Warum Schauspieler Nazar Zadniprovsky nicht wehrdienstfähig ist
Warum Schauspieler Nazar Zadniprovsky nicht wehrdienstfähig ist

Chronische Erkrankung schließt Militärdienst aus

Nach Angaben von TSN.ua: Der ukrainische Schauspieler Nazar Zadniprovsky leidet an einer schweren chronischen Krankheit, die ihn für den Wehrdienst untauglich macht. Seit nunmehr 20 Jahren ist der 50-Jährige auf Insulin angewiesen, was seinen körperlichen Zustand erheblich beeinträchtigt. Diabetes mellitus ist eine ernste Stoffwechselerkrankung, die einen regulären Armeedienst in der Regel unmöglich macht.

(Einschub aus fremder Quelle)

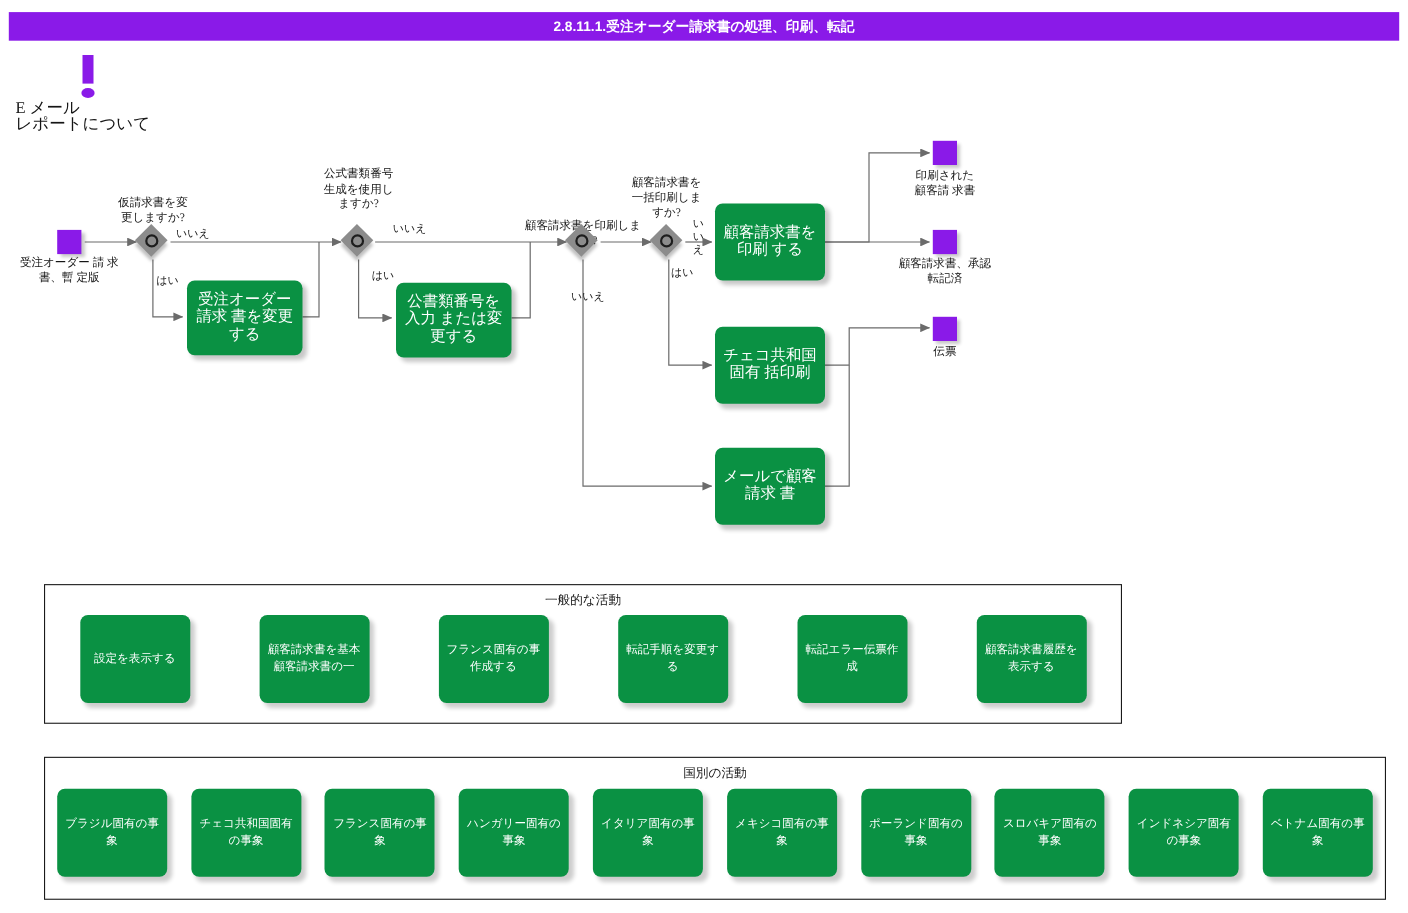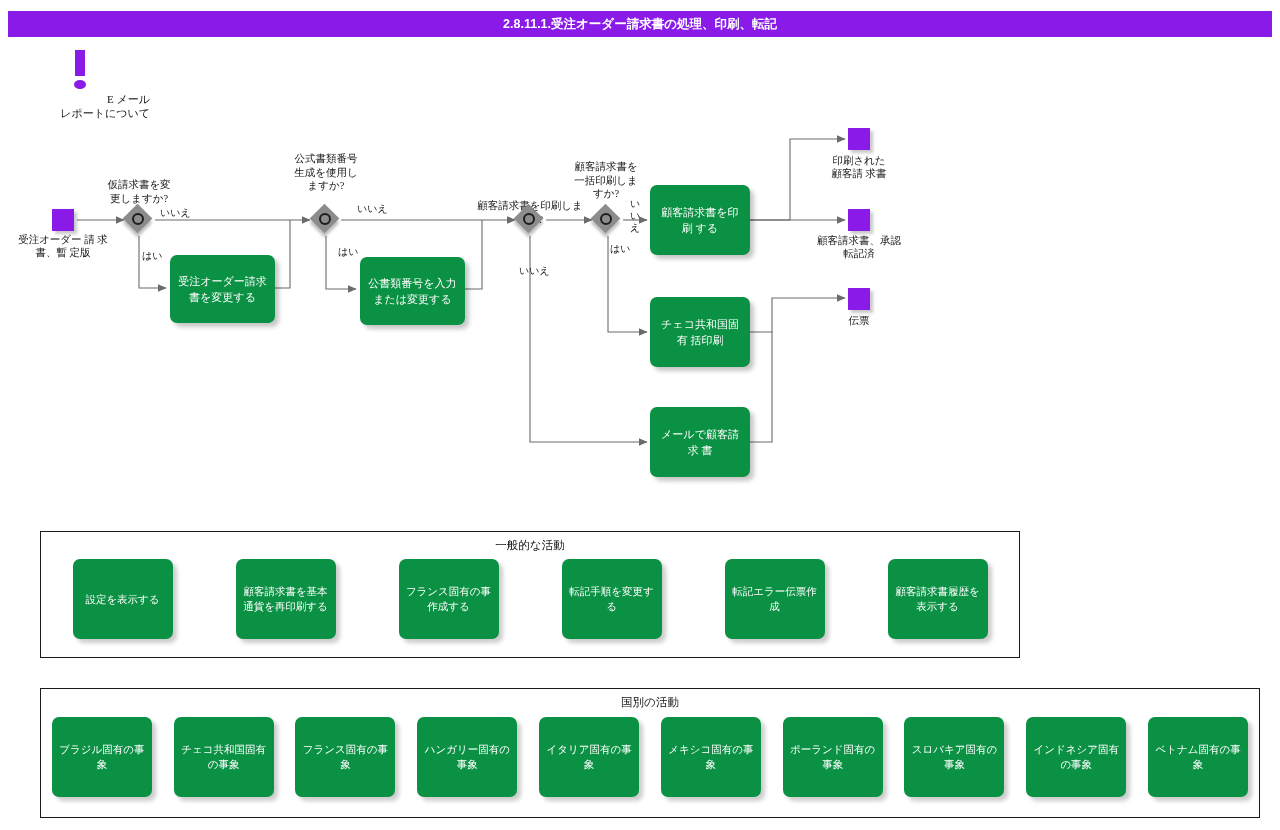"E メール" #note-label { font-size: 11px -> 15px; text-align: right -> left }
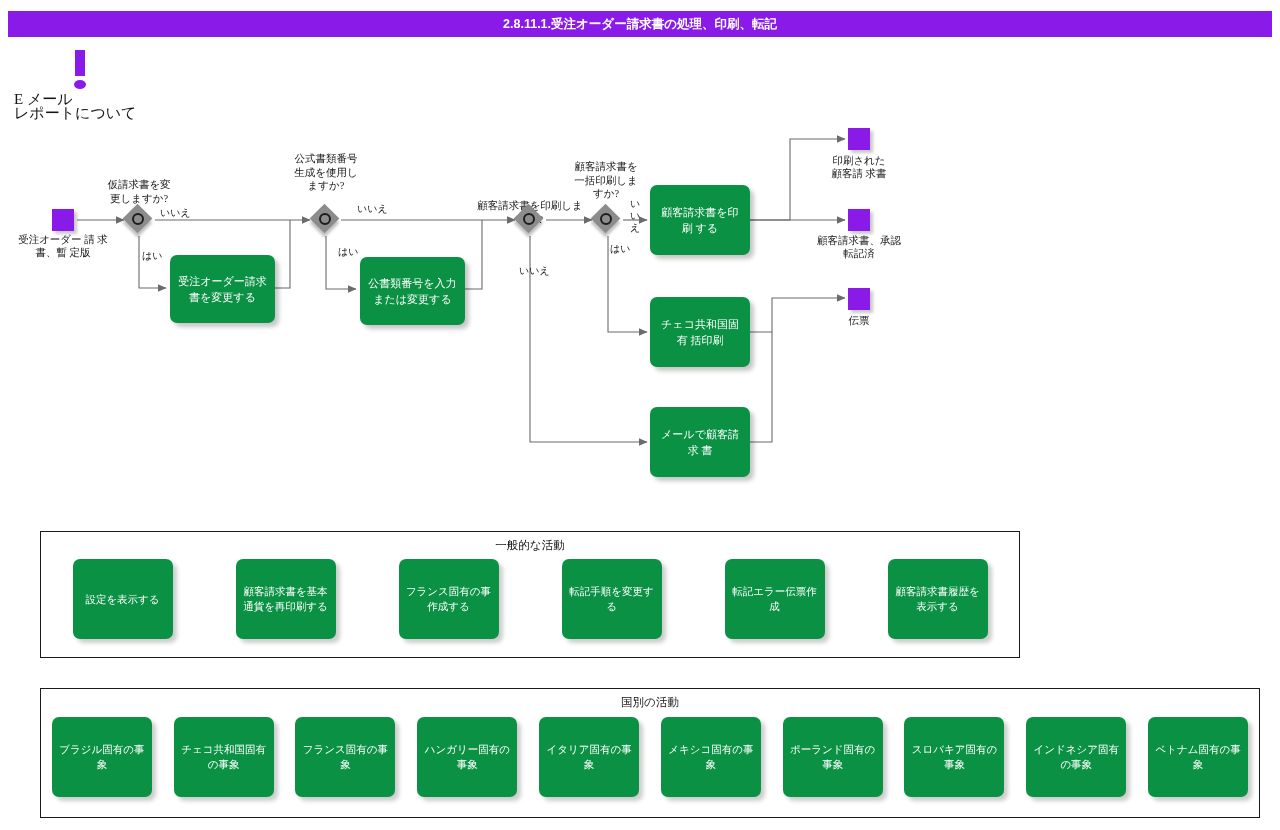"顧客請求書を印刷 する" .task { font-size: 11px -> 14px }
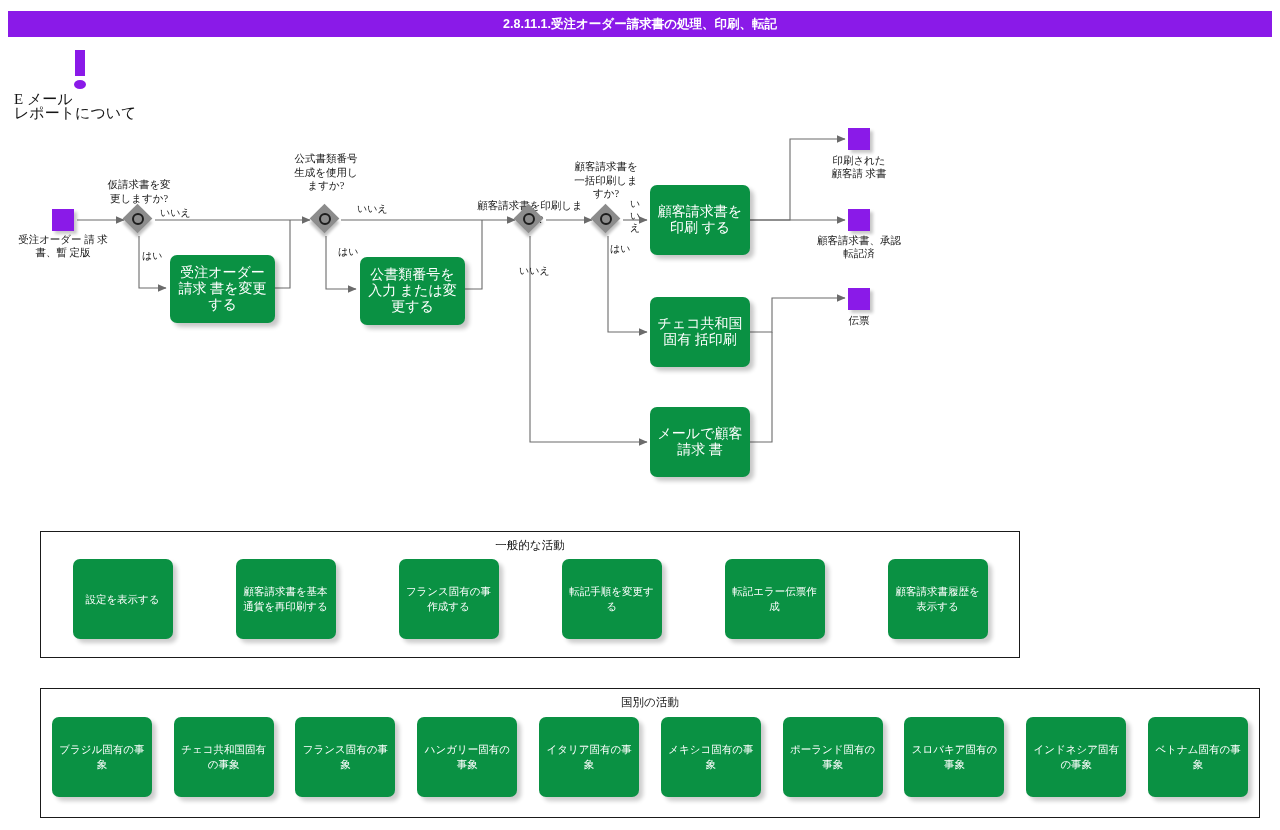"顧客請求書を基本" span { text: 通貨を再印刷する -> 顧客請求書の一 }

Verwaltungsverfahren trotz bestehender Freistellung

Bereits im Jahr 2017 wurde der Schauspieler vom Militär freigestellt. Dennoch wurde er in jenem Jahr erneut zu einer Musterung einberufen, wie er berichtet.

„Ich war längst freigestellt. 2017 rufen sie mich trotzdem zum Wehrdienstamt und sagen, ich solle die Kommission durchlaufen. Ich habe ihnen erklärt, dass ich bereits ausgemustert sei. Dann bin ich nochmals hingegangen, habe vor ihren Augen meinen Blutzucker gemessen und Insulin gespritzt. 2017 hat man mich dann einfach endgültig freigestellt“, so Zadniprovsky.

Der Künstler besitzt mittlerweile alle notwendigen Dokumente, die seine Dienstunfähigkeit offiziell belegen. Dieser Fall zeigt, wie wichtig gründliche medizinische Untersuchungen und eine korrekte Erfassung des Gesundheitszustands sind. Im Kontrast dazu steht die Entscheidung des Rappers Misha Pravilny, der sich freiwillig den Streitkräften angeschlossen hat. Dies unterstreicht die unterschiedlichen persönlichen Wege und Prioritäten in Zeiten des Krieges.

Die Situation reflektiert die Herausforderungen, mit denen viele Ukrainer während der Mobilmachung konfrontiert sind, insbesondere wenn schwerwiegende gesundheitliche Einschränkungen vorliegen. Eine zuverlässige und fehlerfreie Erfassung durch die Wehrersatzbehörden ist entscheidend, um Missverständnisse zu vermeiden und jenen, die nicht dienen können, die nötige Rechtssicherheit zu geben. Zugleich zeigt das Beispiel von Misha Pravilny, dass für manche Künstler der Dienst an der Waffe eine bewusste patriotische Entscheidung sein kann.